Front-end code edit data:
==================================================

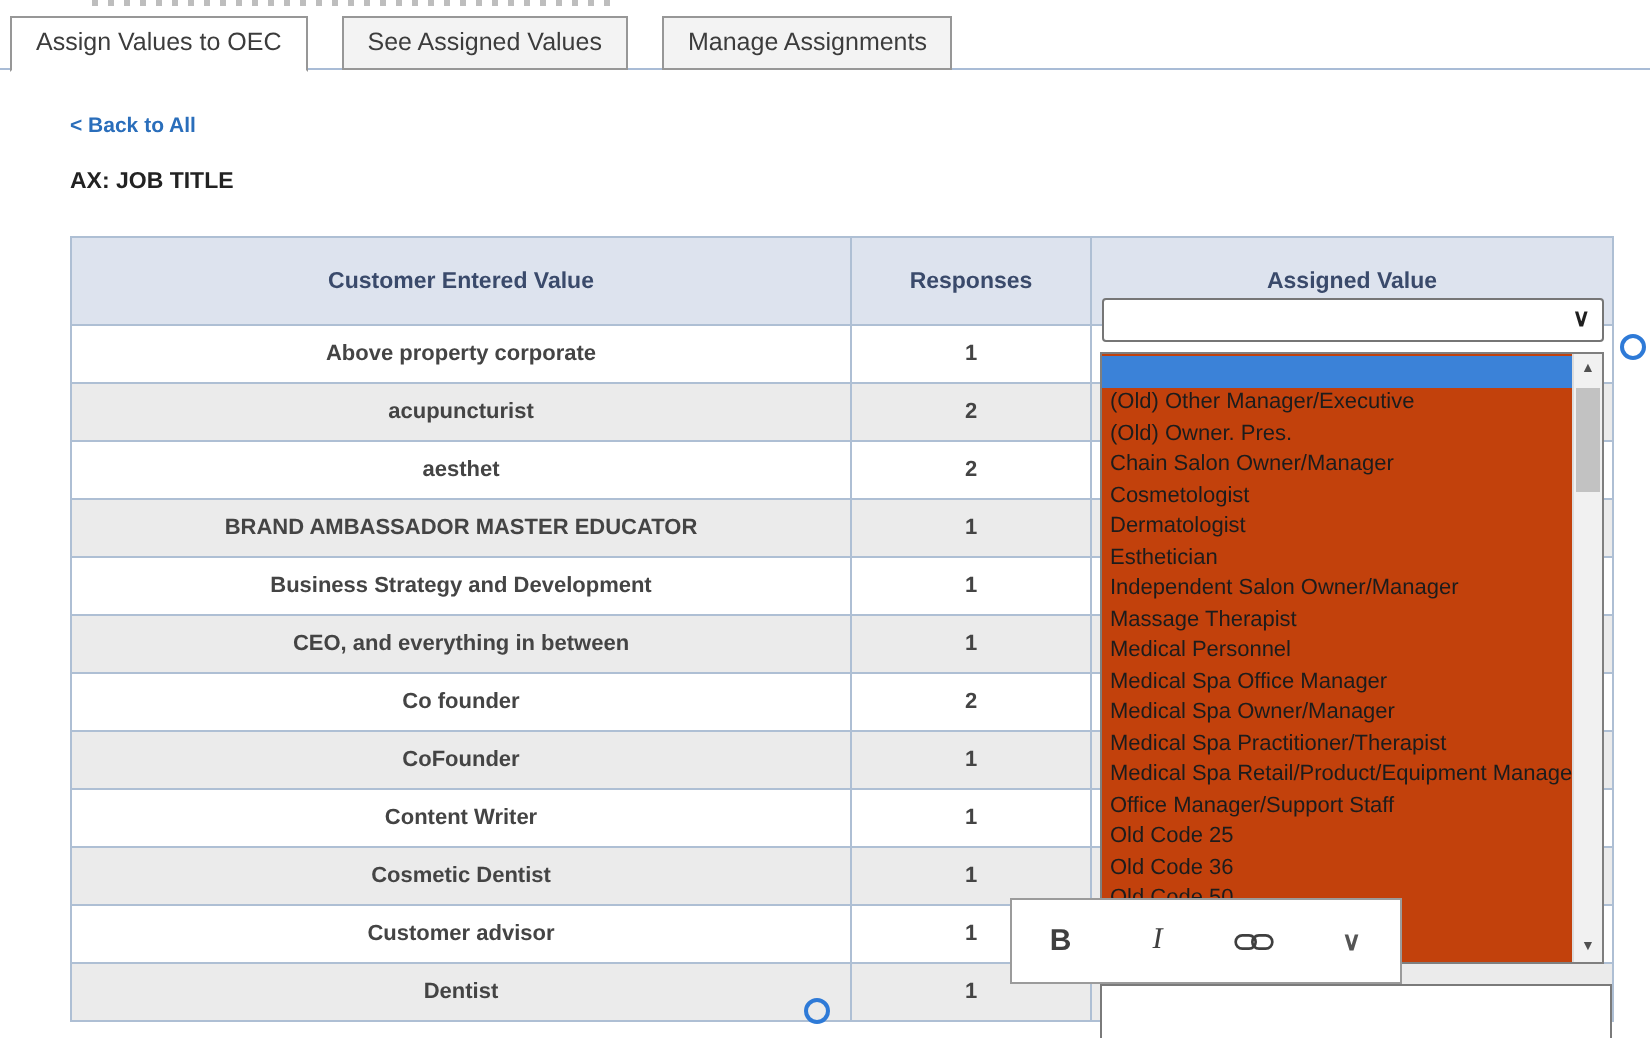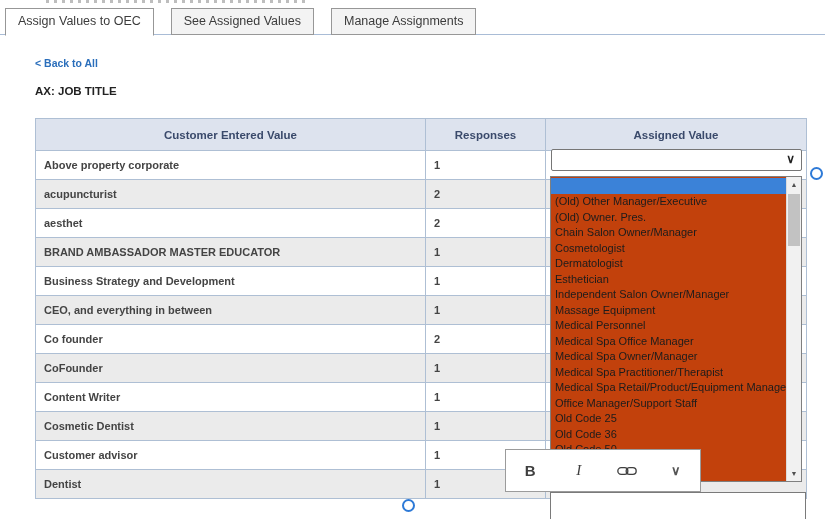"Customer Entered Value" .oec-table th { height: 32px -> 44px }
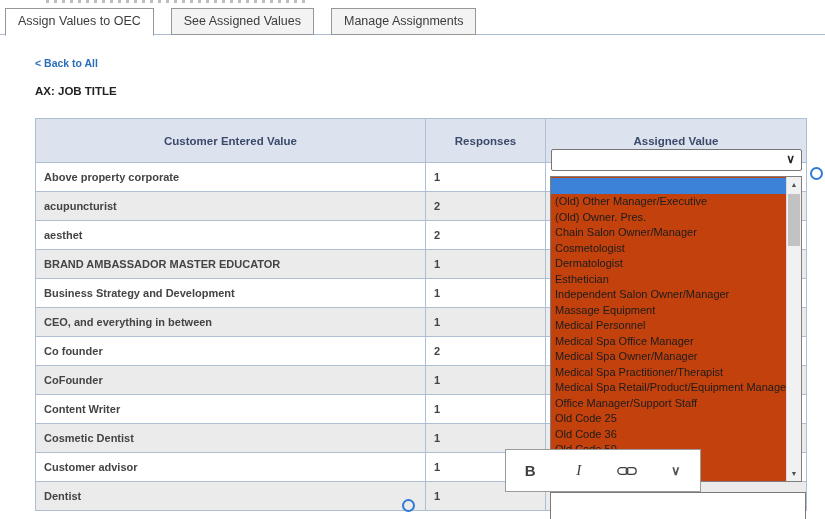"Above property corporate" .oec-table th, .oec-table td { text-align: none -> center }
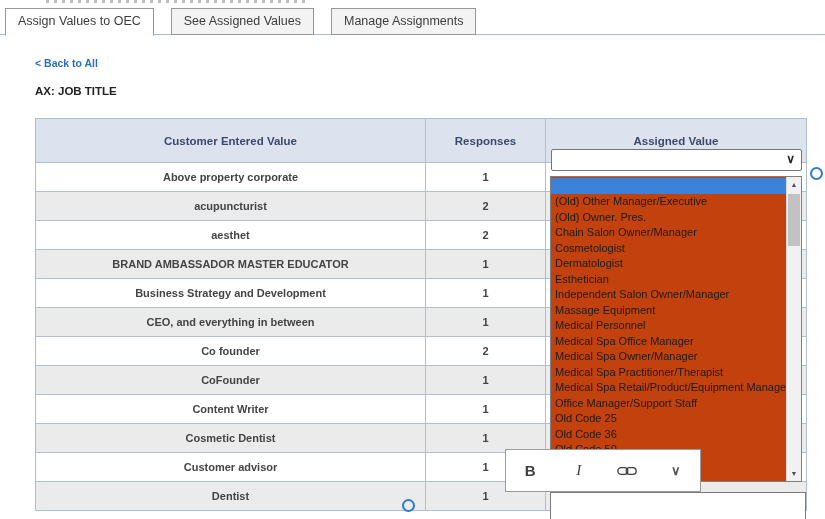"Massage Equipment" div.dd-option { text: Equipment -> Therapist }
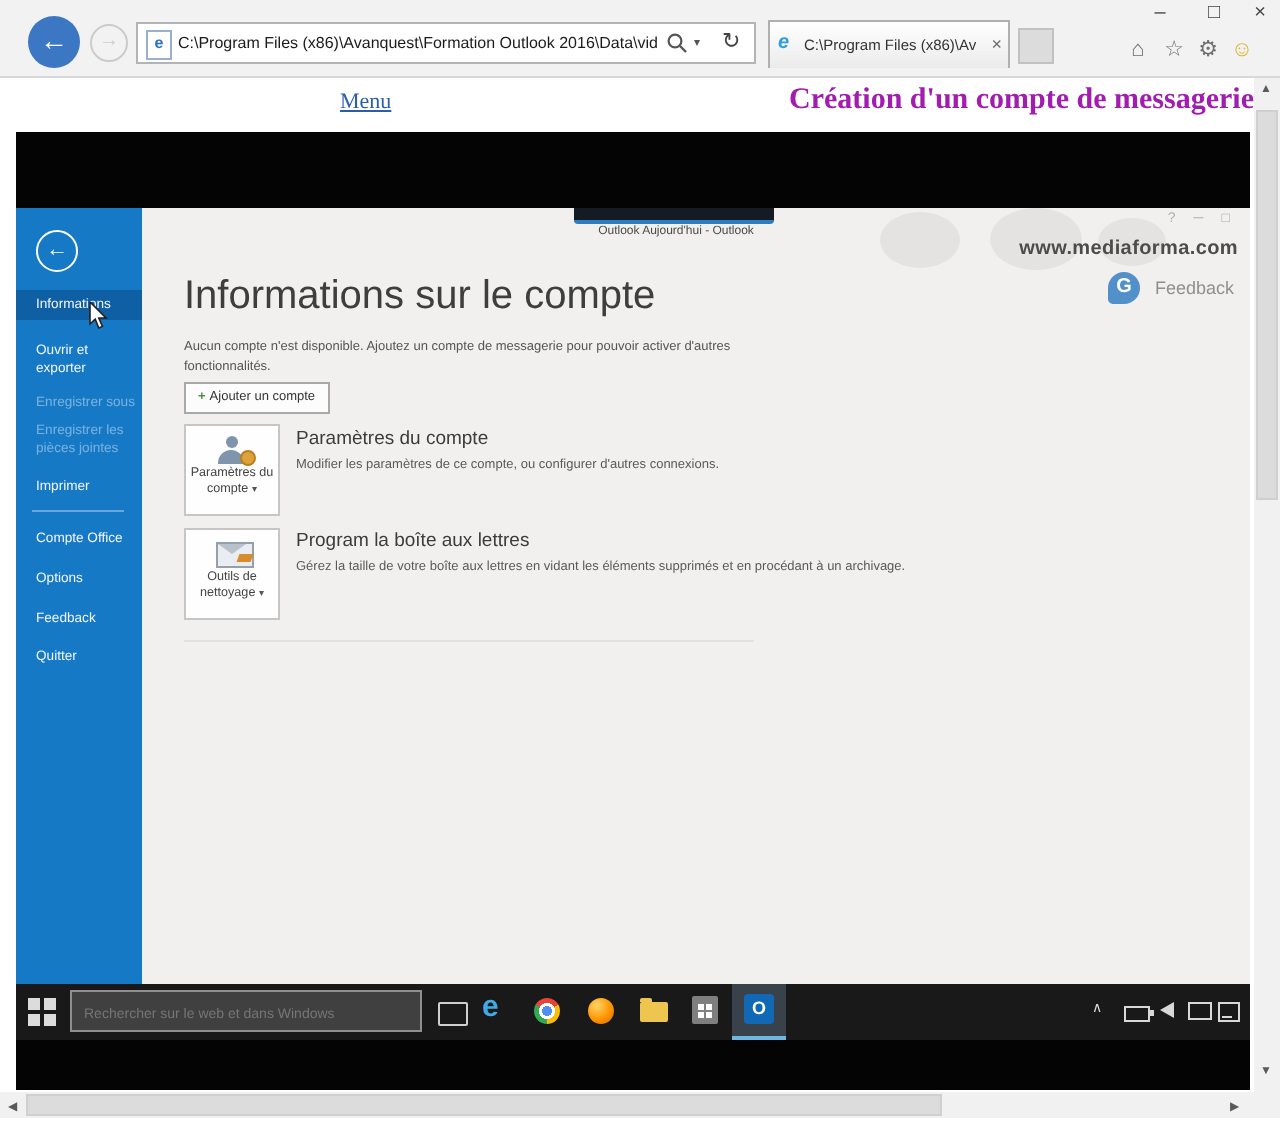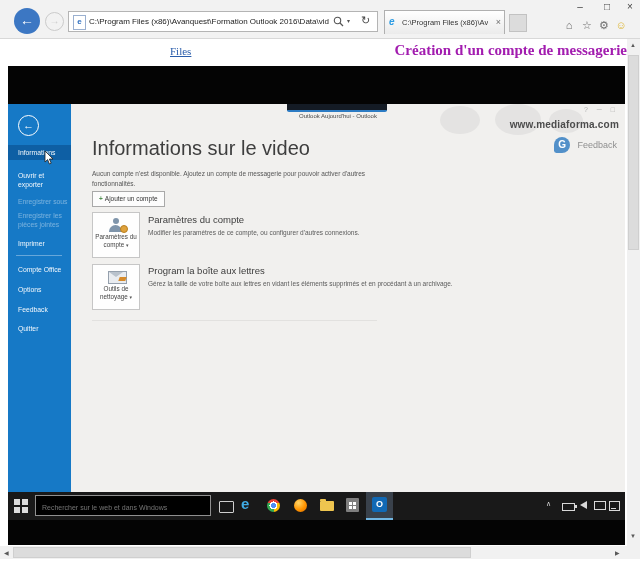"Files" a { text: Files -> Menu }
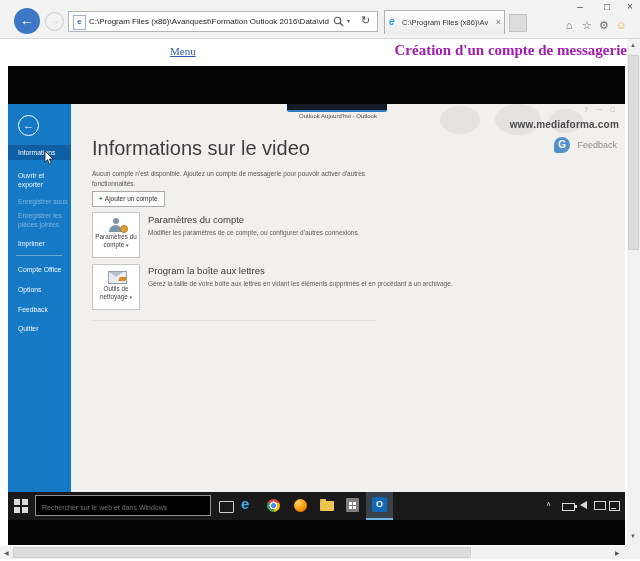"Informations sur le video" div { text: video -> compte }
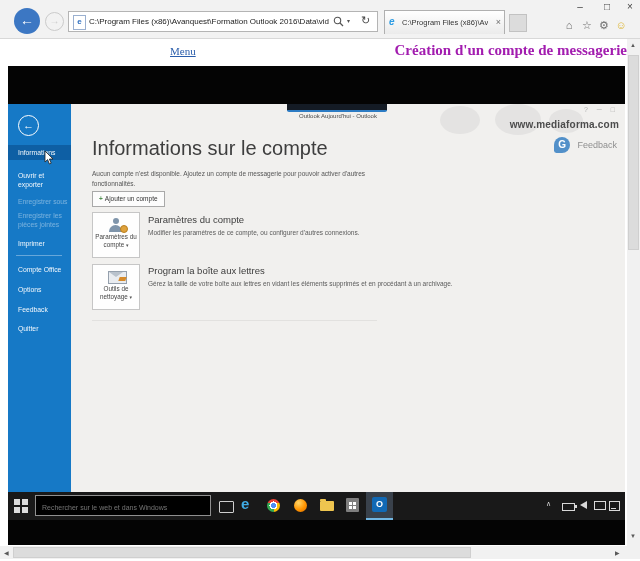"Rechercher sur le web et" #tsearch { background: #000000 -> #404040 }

==================================================

No pictures should appear in the copy. Print exactly the lines above from the line containing "text: Equipment ->" through the last line of the data.

EXERCISE RESULT:
"Massage Equipment" div.dd-option { text: Equipment -> Therapist }
"Files" a { text: Files -> Menu }
"Informations sur le video" div { text: video -> compte }
"Rechercher sur le web et" #tsearch { background: #000000 -> #404040 }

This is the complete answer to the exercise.